CFTR HAPLOTYPE BACKGROUNDS ON NORMAL AND MUTANT CFTR GENES

Ten polymorphic loci, located in a 1 Mb interval across the cystic fibrosis locus, were analyzed on normal and mutant CFTR genes. A different distribution of haplotype backgrounds among normal and mutant CFTR genes was observed. With exception of the D7S8 locus, the three most common mutations, Delta F508, G542X and N1303K, were found on an identical haplotype background. In agreement with the observed linkage equilibrium between the Q1463Q and D7S8 loci, both alleles at the D7S8 locus were found on Delta F508 CFTR genes. However, the G542X and N1303K mutations, which have been estimated to be at least 35000 years old, were found to be associated with a single allele at the D7S8 locus. Absence of recombination between the D7S8 and Q1463Q loci was also observed on normal CFTR genes with this haplotype background. At the Tn locus in intron 8, allele 9 known to result in very efficient splicing was associated with the most frequent mutations.
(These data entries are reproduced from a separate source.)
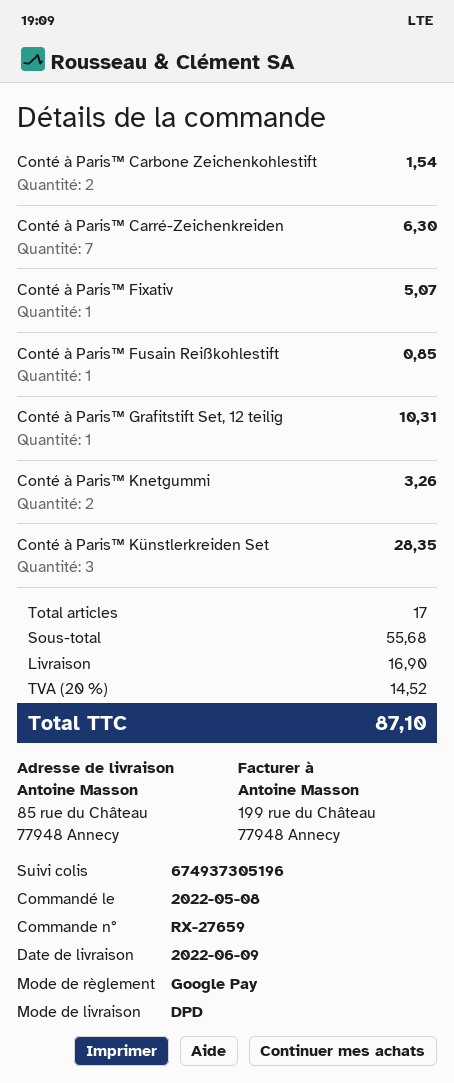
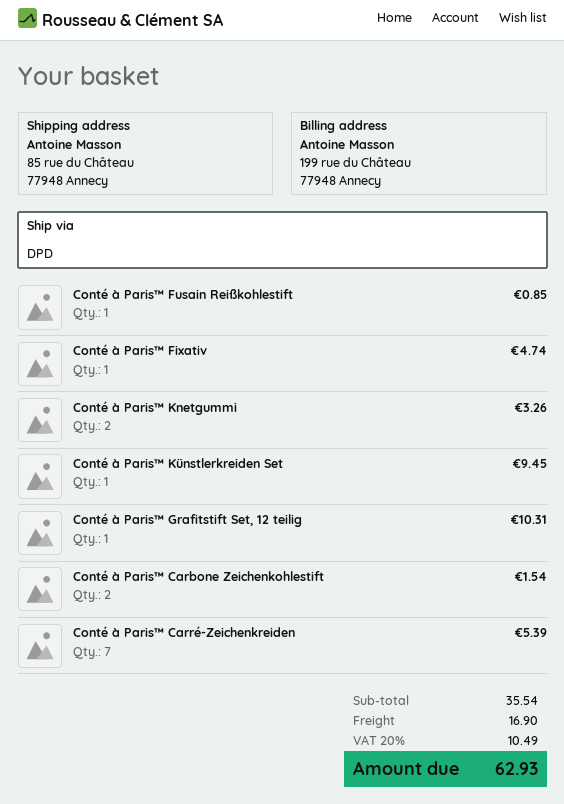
Conté à Paris™ Carré-Zeichenkreiden: 7 for 6.30 -> 7 for 5.39
Conté à Paris™ Fixativ: 1 for 5.07 -> 1 for 4.74
Conté à Paris™ Künstlerkreiden Set: 3 for 28.35 -> 1 for 9.45
subtotal: 55.68 -> 35.54
tax: 20% = 14.52 -> 20% = 10.49
total: 87.10 -> 62.93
At the M470V locus, located in a conserved region of the first nucleotide binding fold, the amino acid methionine was found to be associated with the frequent mutations, in particular with mutations located in one of the two nucleotide binding folds which are generally known as severe mutations with regard to exocrine pancreatic function. On mutant CFTR genes, this locus was in complete association with the centromeric D9 locus, in the absence of a complete association with the intervening loci. This is of particular interest, firstly since genotypes at the D9 locus, as well as other polymorphic loci in this centromeric region of the CFTR gene, have previously been shown to correlate with CF phenotypes. Secondly, a particular haplotype background at these centromerically located polymorphic loci has been hypothesized to confer a selective advantage for CFTR mutations present on this haplotype background. These data are important for a more complete understanding of the genetics, of the phenotypes and of the evolution of mutant CFTR alleles.